### About this task
In the entries that follow, the lines from the one with "(403, 140) none" through the one with "(289, 198) none -> [311,219,422,245] test属性" are the ones to write out, exactly and with both ends included. Nothing else should appear.

======== Data provided ========

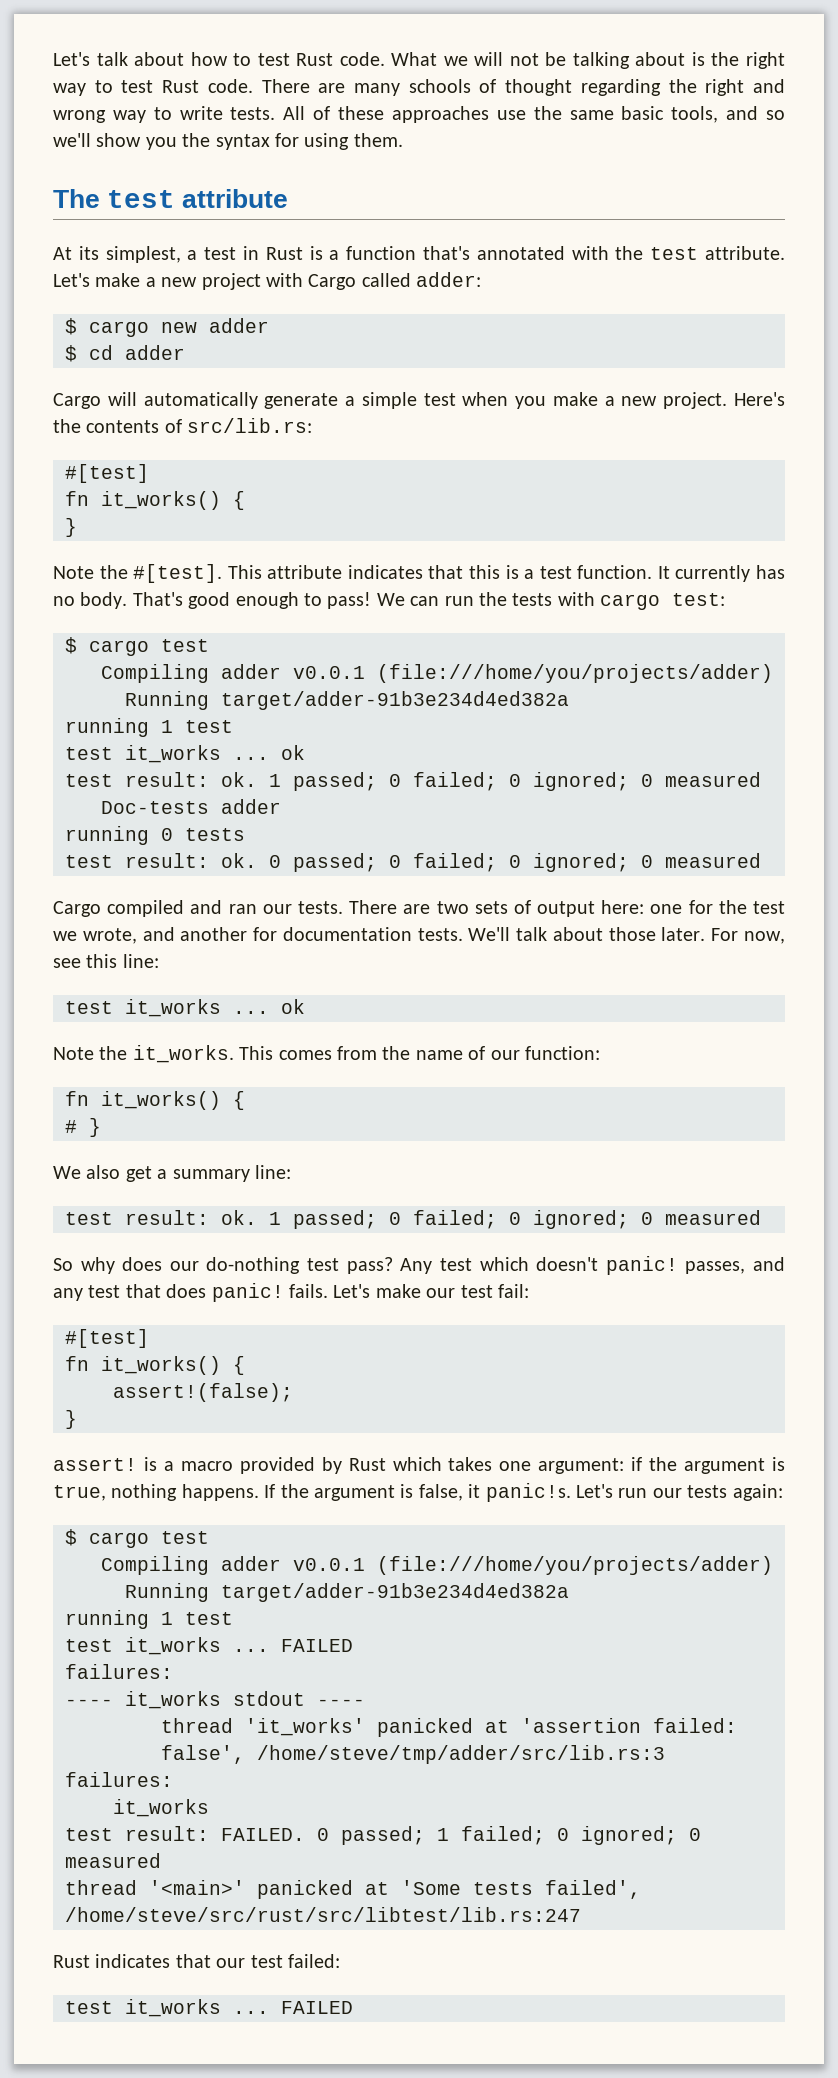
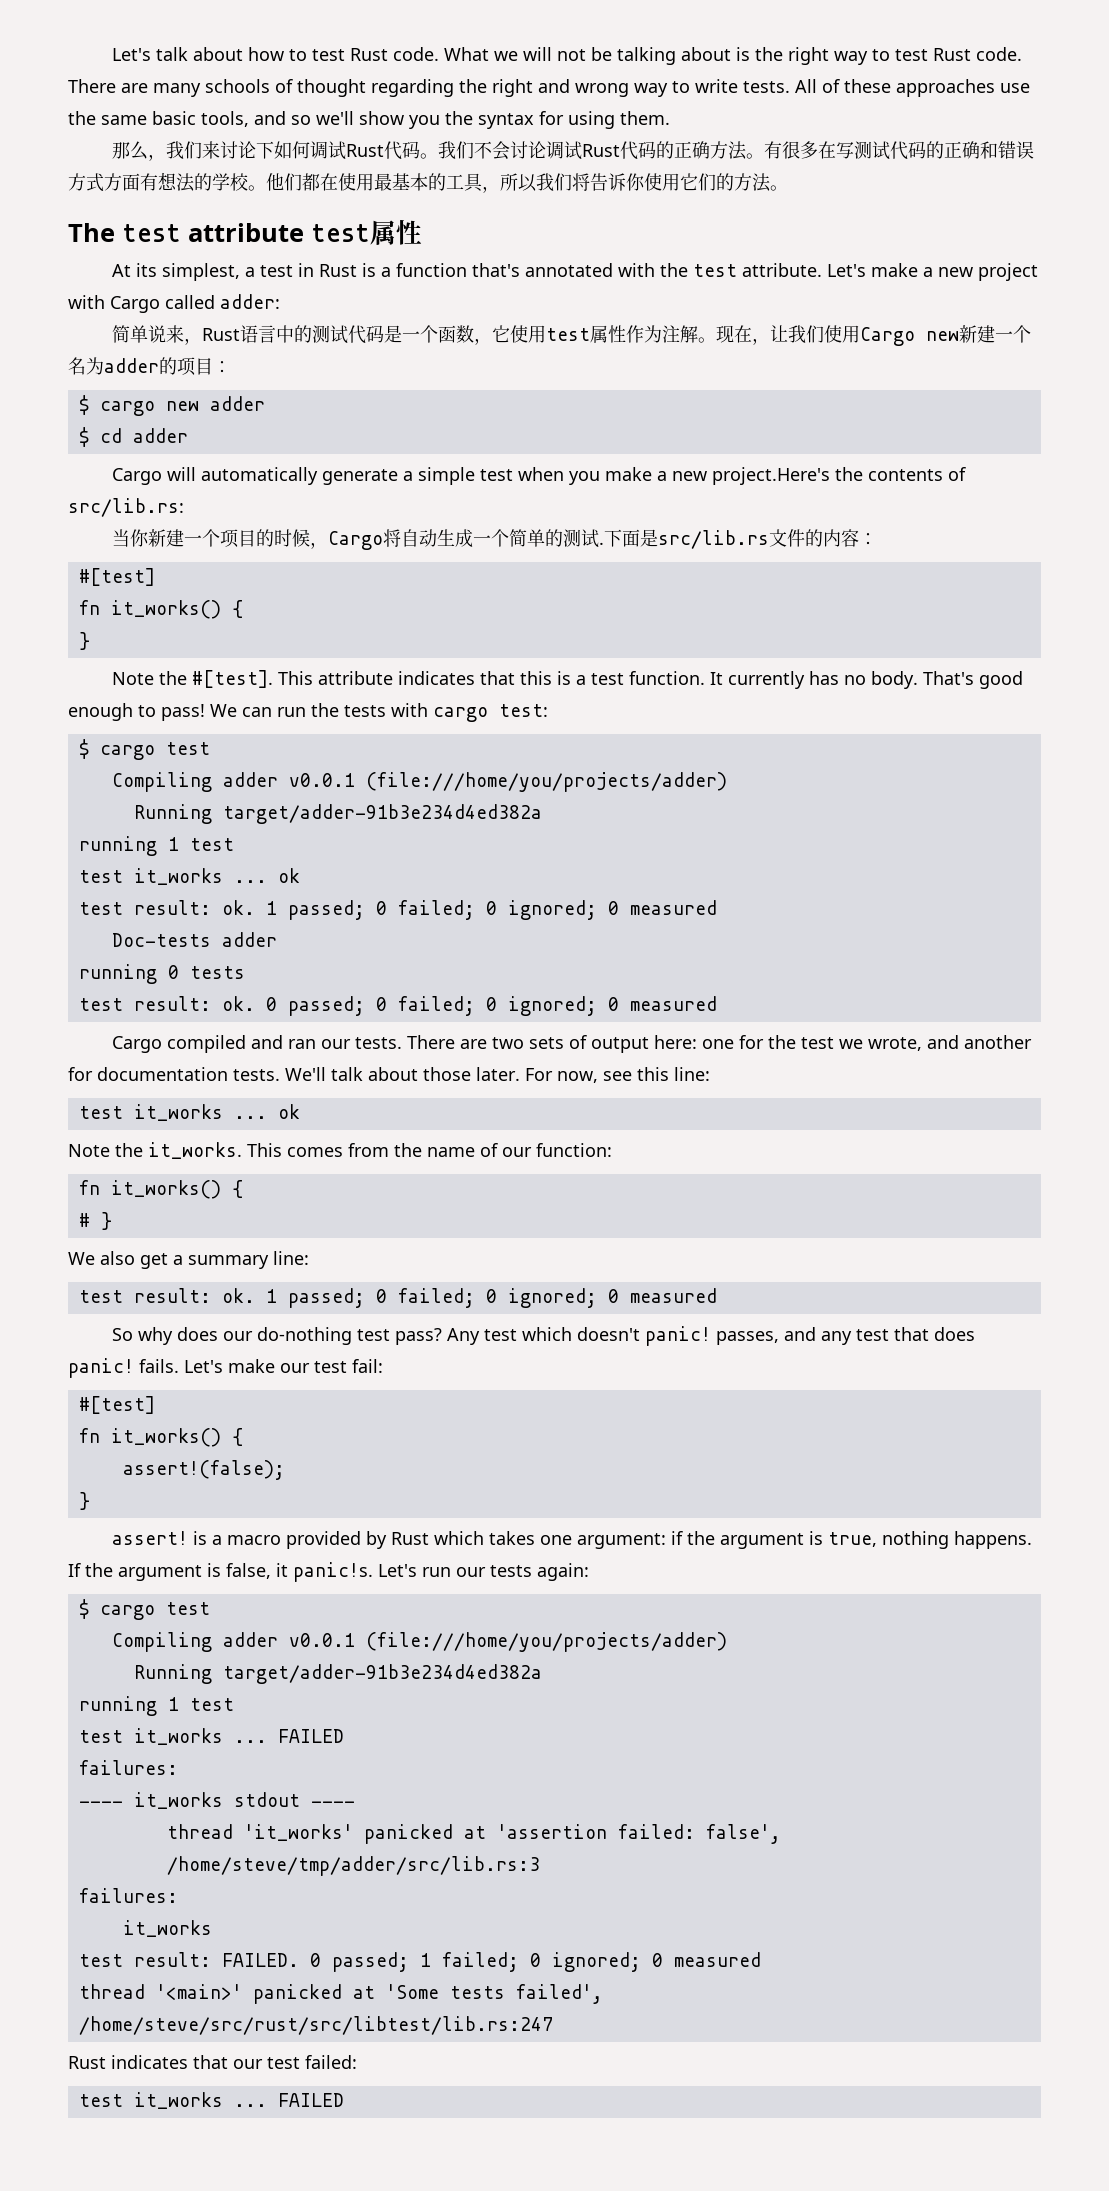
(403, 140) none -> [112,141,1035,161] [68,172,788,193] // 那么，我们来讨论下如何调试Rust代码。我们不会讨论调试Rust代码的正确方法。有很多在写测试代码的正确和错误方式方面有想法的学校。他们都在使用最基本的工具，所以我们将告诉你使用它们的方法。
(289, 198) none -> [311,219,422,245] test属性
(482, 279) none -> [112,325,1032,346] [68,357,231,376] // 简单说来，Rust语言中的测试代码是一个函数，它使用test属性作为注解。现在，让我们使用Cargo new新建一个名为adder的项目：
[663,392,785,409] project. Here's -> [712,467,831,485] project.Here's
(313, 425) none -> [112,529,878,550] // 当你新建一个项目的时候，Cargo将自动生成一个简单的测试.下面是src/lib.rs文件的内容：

========
======== Data provided ========

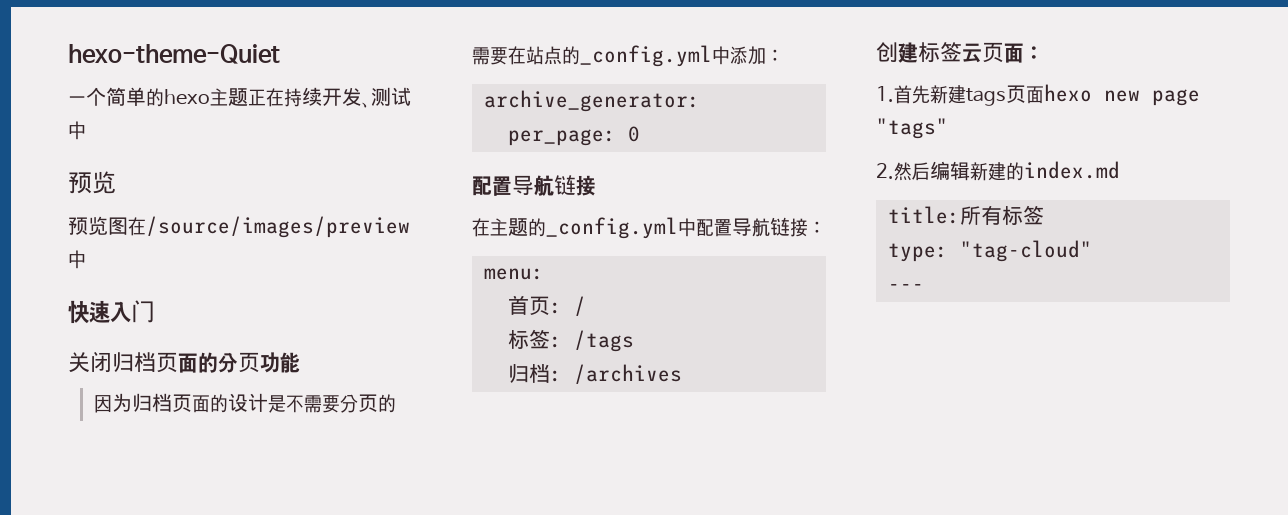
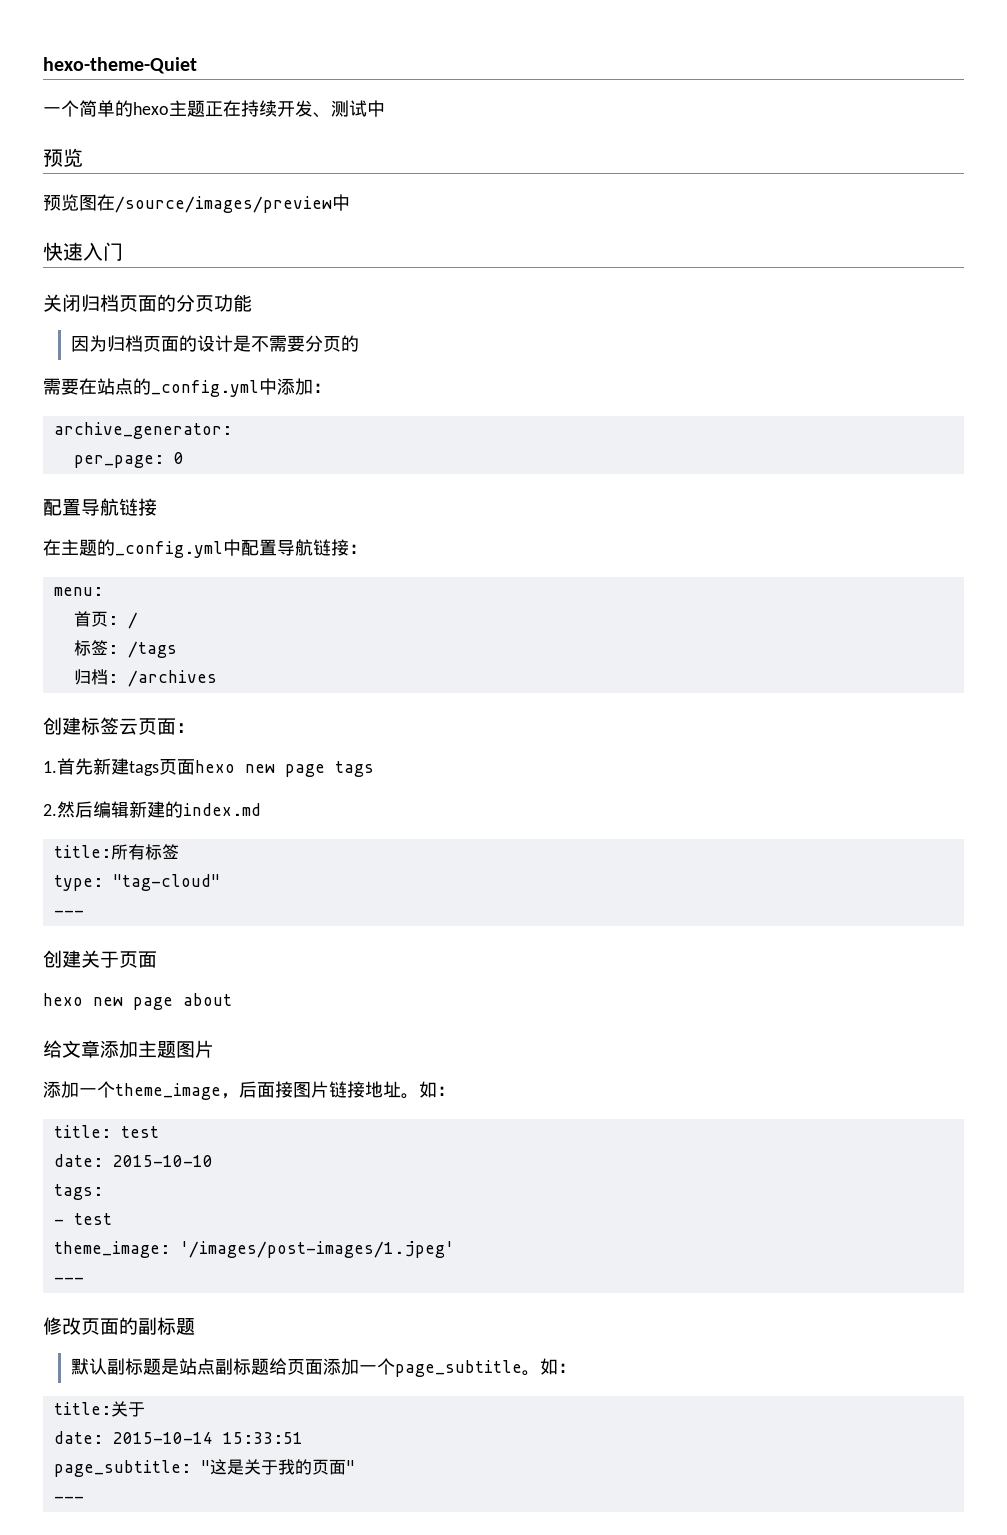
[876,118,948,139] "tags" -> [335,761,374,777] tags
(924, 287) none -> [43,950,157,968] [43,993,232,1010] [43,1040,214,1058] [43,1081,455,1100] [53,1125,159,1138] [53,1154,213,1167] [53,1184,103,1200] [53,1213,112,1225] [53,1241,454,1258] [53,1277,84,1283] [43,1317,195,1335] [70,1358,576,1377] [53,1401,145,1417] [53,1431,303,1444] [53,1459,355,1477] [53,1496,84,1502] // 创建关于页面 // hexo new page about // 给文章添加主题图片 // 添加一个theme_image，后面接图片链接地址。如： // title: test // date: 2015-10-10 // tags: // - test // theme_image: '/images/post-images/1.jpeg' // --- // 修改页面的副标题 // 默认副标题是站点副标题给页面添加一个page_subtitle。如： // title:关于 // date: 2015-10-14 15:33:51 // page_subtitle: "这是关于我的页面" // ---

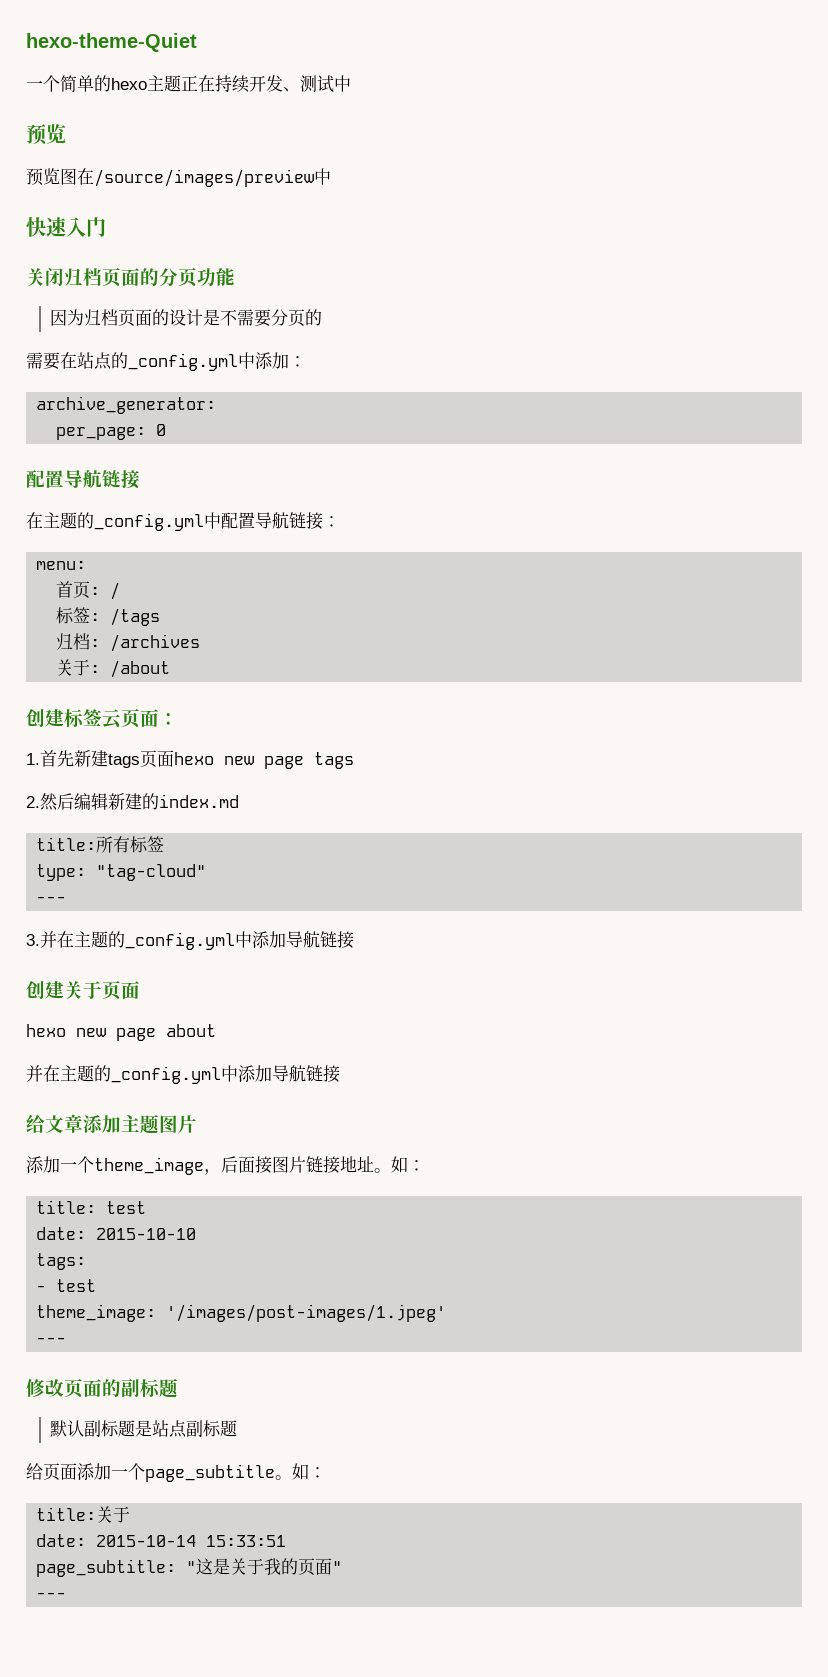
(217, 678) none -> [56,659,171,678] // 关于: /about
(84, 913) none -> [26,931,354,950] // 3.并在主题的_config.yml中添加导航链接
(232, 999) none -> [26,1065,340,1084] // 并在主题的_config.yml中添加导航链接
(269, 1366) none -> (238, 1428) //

========

### Written response
(403, 140) none -> [112,141,1035,161] [68,172,788,193] // 那么，我们来讨论下如何调试Rust代码。我们不会讨论调试Rust代码的正确方法。有很多在写测试代码的正确和错误方式方面有想法的学校。他们都在使用最基本的工具，所以我们将告诉你使用它们的方法。
(289, 198) none -> [311,219,422,245] test属性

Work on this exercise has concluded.